The issue has been on and off the table several times over the past two years but was never resolved. It was originally included in an omnibus overhaul of CSS proposed by the studios in 2005 that also included on-demand manufacturing as well as a system of enhanced bus encryption for DVD software players and the incorporation of watermark detection. But the omnibus approach proved too unwieldy to achieve consensus.

In early 2006 Microsoft offered a standalone managed-copy amendment, without the enhanced bus encryption or watermark detection, but it, too, was voted down by the studios and CE companies.

Some studios, however, remained anxious to bring DVD ripping within the CSS licensing regime so the issue has never really gone away.

No specific proposal has been circulated yet, from the studios or anyone else, so it's unclear whether a new managed-copy amendment would seek also to address the enhancement the studios sought last time.

Another big question is whether any new managed-copy amendment would incorporate the "Kaleidescape amendment" that was dropped from the agenda in June after Kaliedescape threatened legal action.
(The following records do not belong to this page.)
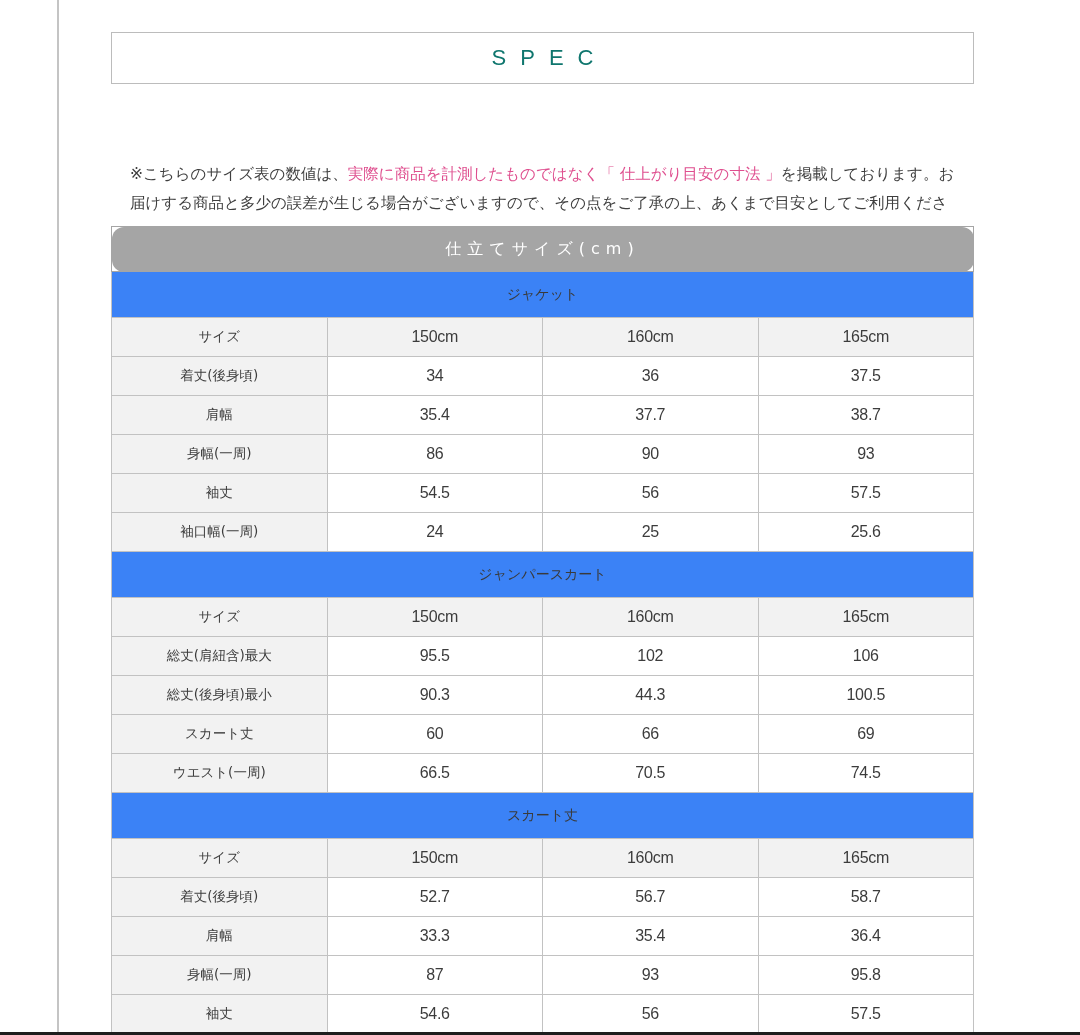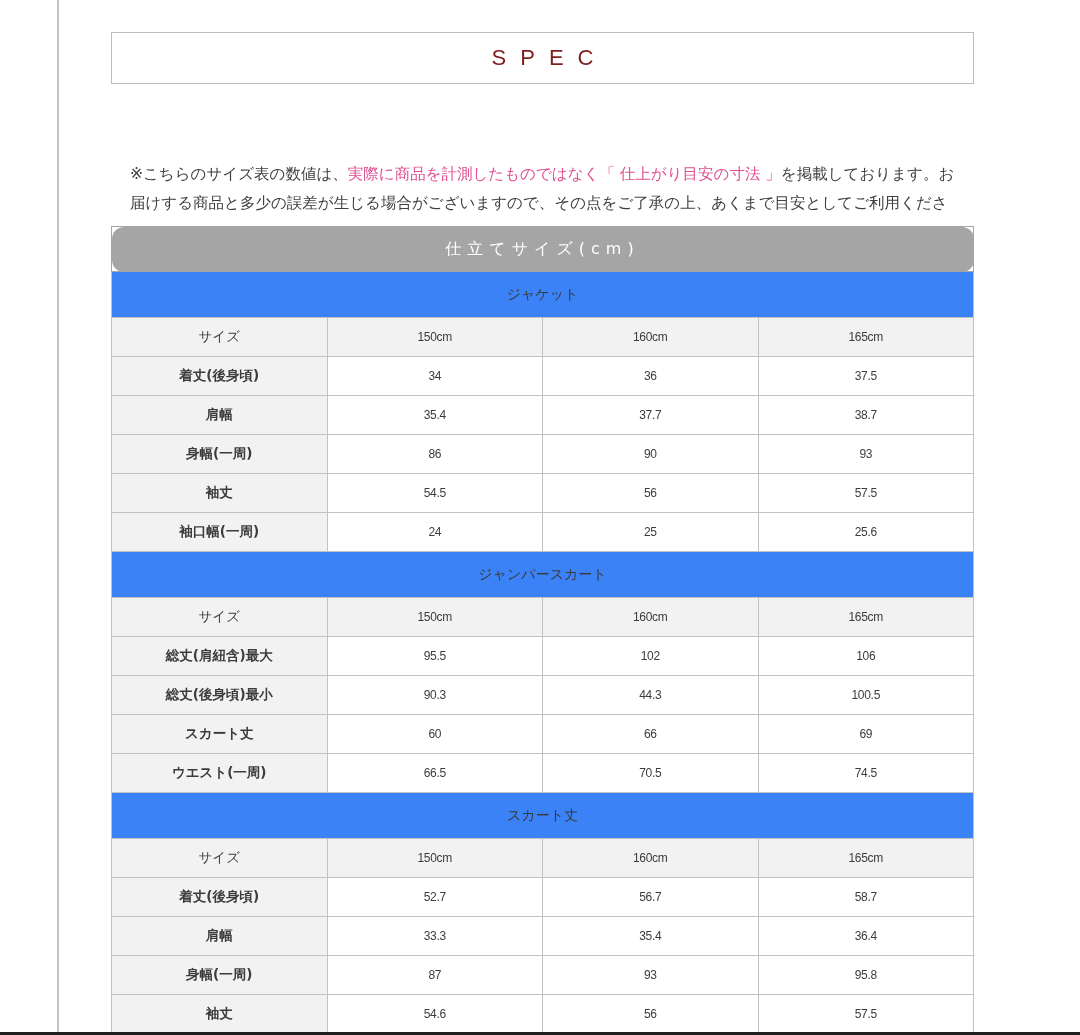--- a/index.html
+++ b/index.html
@@ -25,7 +25,7 @@
     }
     .spec-title {
       font-family: "Liberation Sans", sans-serif;
-      font-size: 22px; letter-spacing: 14px; color: #7f1d1d;
+      font-size: 22px; letter-spacing: 14px; color: #0f766e;
       padding-left: 14px;
     }
     .note {

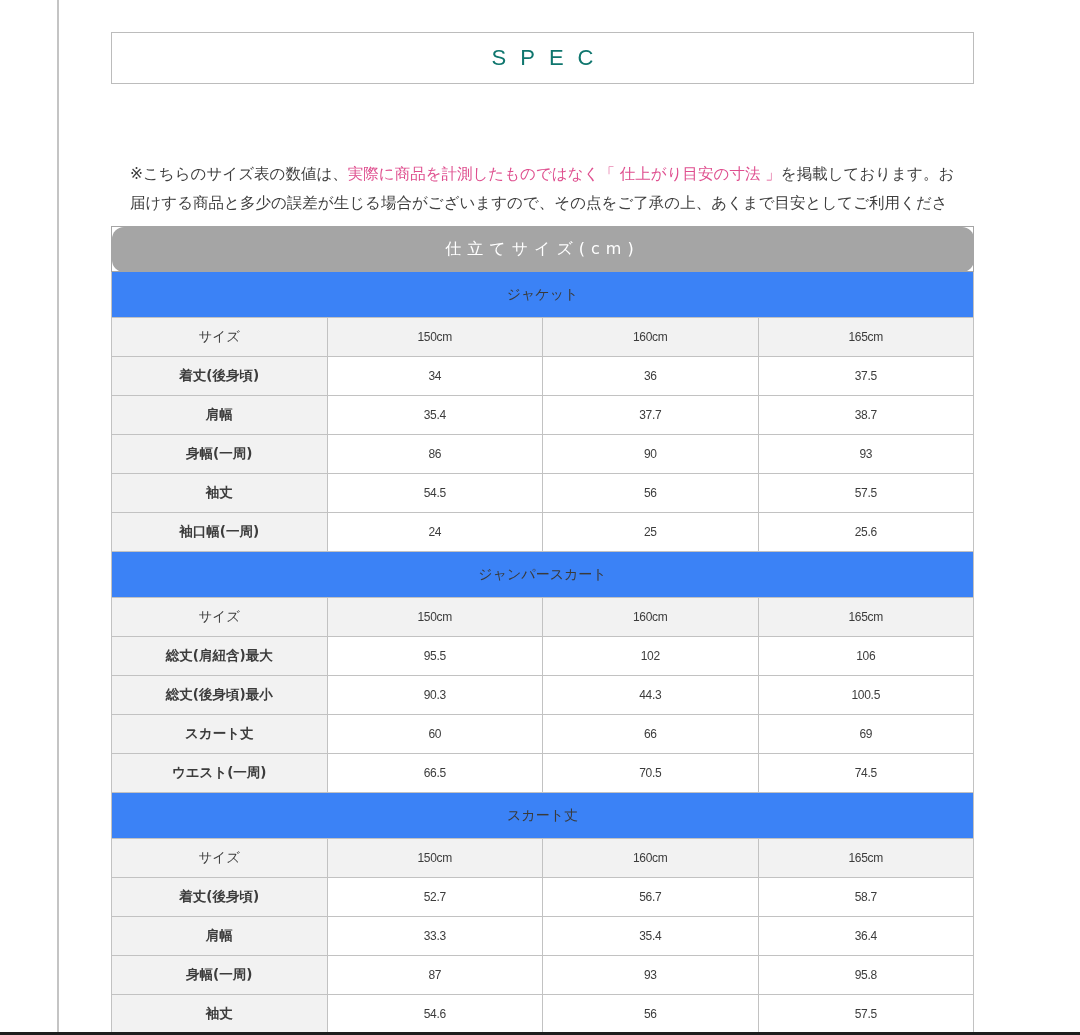--- a/index.html
+++ b/index.html
@@ -54,7 +54,7 @@
     tr.data-row td { background: #ffffff; height: 39px; }
     tr.data-row td.label { background: #f2f2f2; font-size: 13.5px; font-weight: bold; }
     tr.size-row td.label { font-size: 13.5px; }
-    .num { font-family: "Liberation Sans", sans-serif; font-size: 12px; letter-spacing: -0.3px; }
+    .num { font-family: "Liberation Sans", sans-serif; font-size: 16px; letter-spacing: -0.3px; }
   </style>
 </head>
 <body>

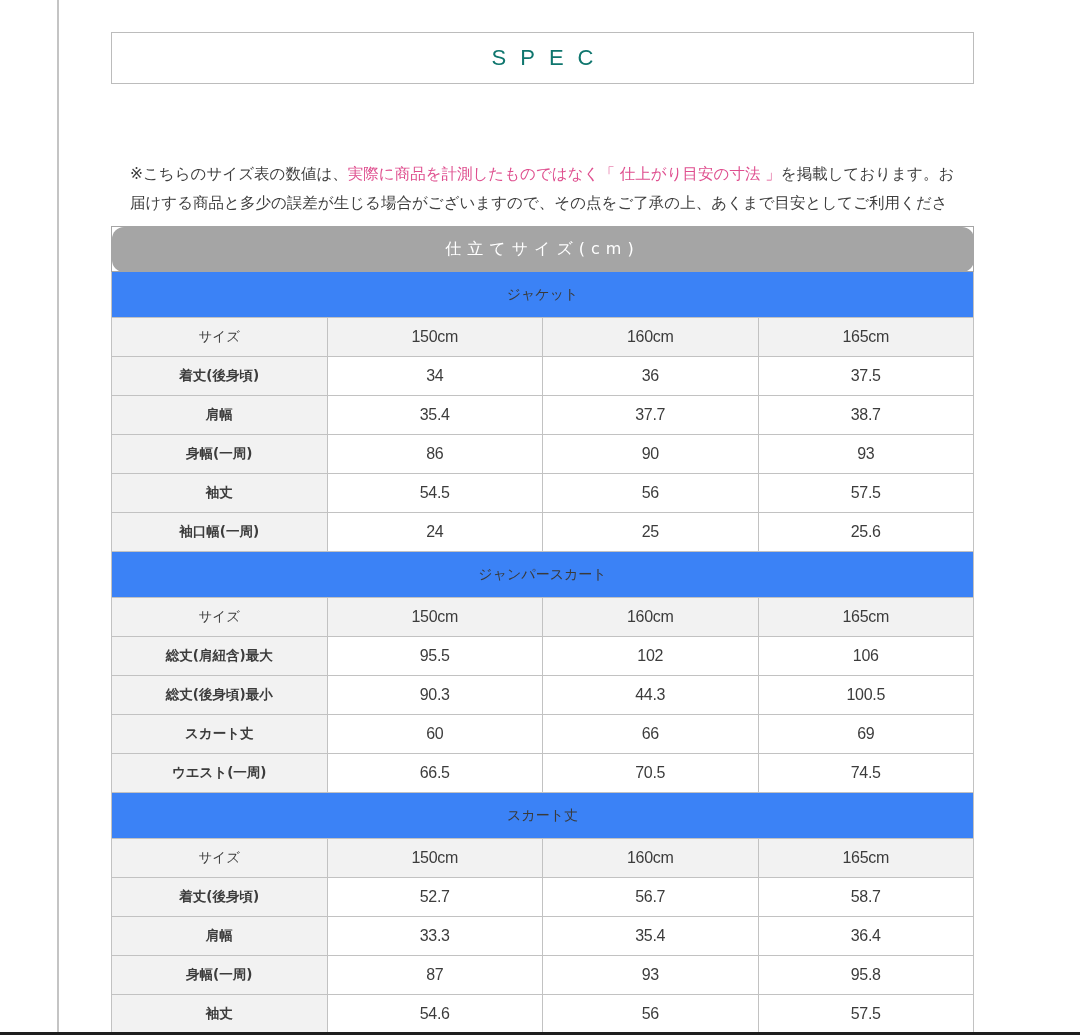--- a/index.html
+++ b/index.html
@@ -52,7 +52,7 @@
     }
     tr.size-row td { background: #f2f2f2; height: 39px; }
     tr.data-row td { background: #ffffff; height: 39px; }
-    tr.data-row td.label { background: #f2f2f2; font-size: 13.5px; font-weight: bold; }
+    tr.data-row td.label { background: #f2f2f2; font-size: 13.5px; }
     tr.size-row td.label { font-size: 13.5px; }
     .num { font-family: "Liberation Sans", sans-serif; font-size: 16px; letter-spacing: -0.3px; }
   </style>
That amendment was intended to negate a court ruling earlier this year that the CSS license, as currently written, does not specifically prohibit DVD players from permitting archiving and streaming of DVD content from a hard drive, as Kaleidescape's home media servers are designed to do. The ruling is on appeal, but the appeal process is expected to take 12 to 18 months.

While the threat of legal action may be enough to deter some DVD-CCA members from tackling Kaleidescape, it's not clear that you could address managed-copy without taking account of the Kaleidescape ruling.

Kaleidescape's servers rely on a kind of managed-copy now: DVDs are decrypted in a licensed DVD drive and the decrypted content is then copied to a hard drive where it is re-encrypted. That's managed-copy. And according to the court, it's already permitted by the CSS license. So what would a managed-copy amendment accomplish, other than perhaps specifying how the copy is to be encrypted?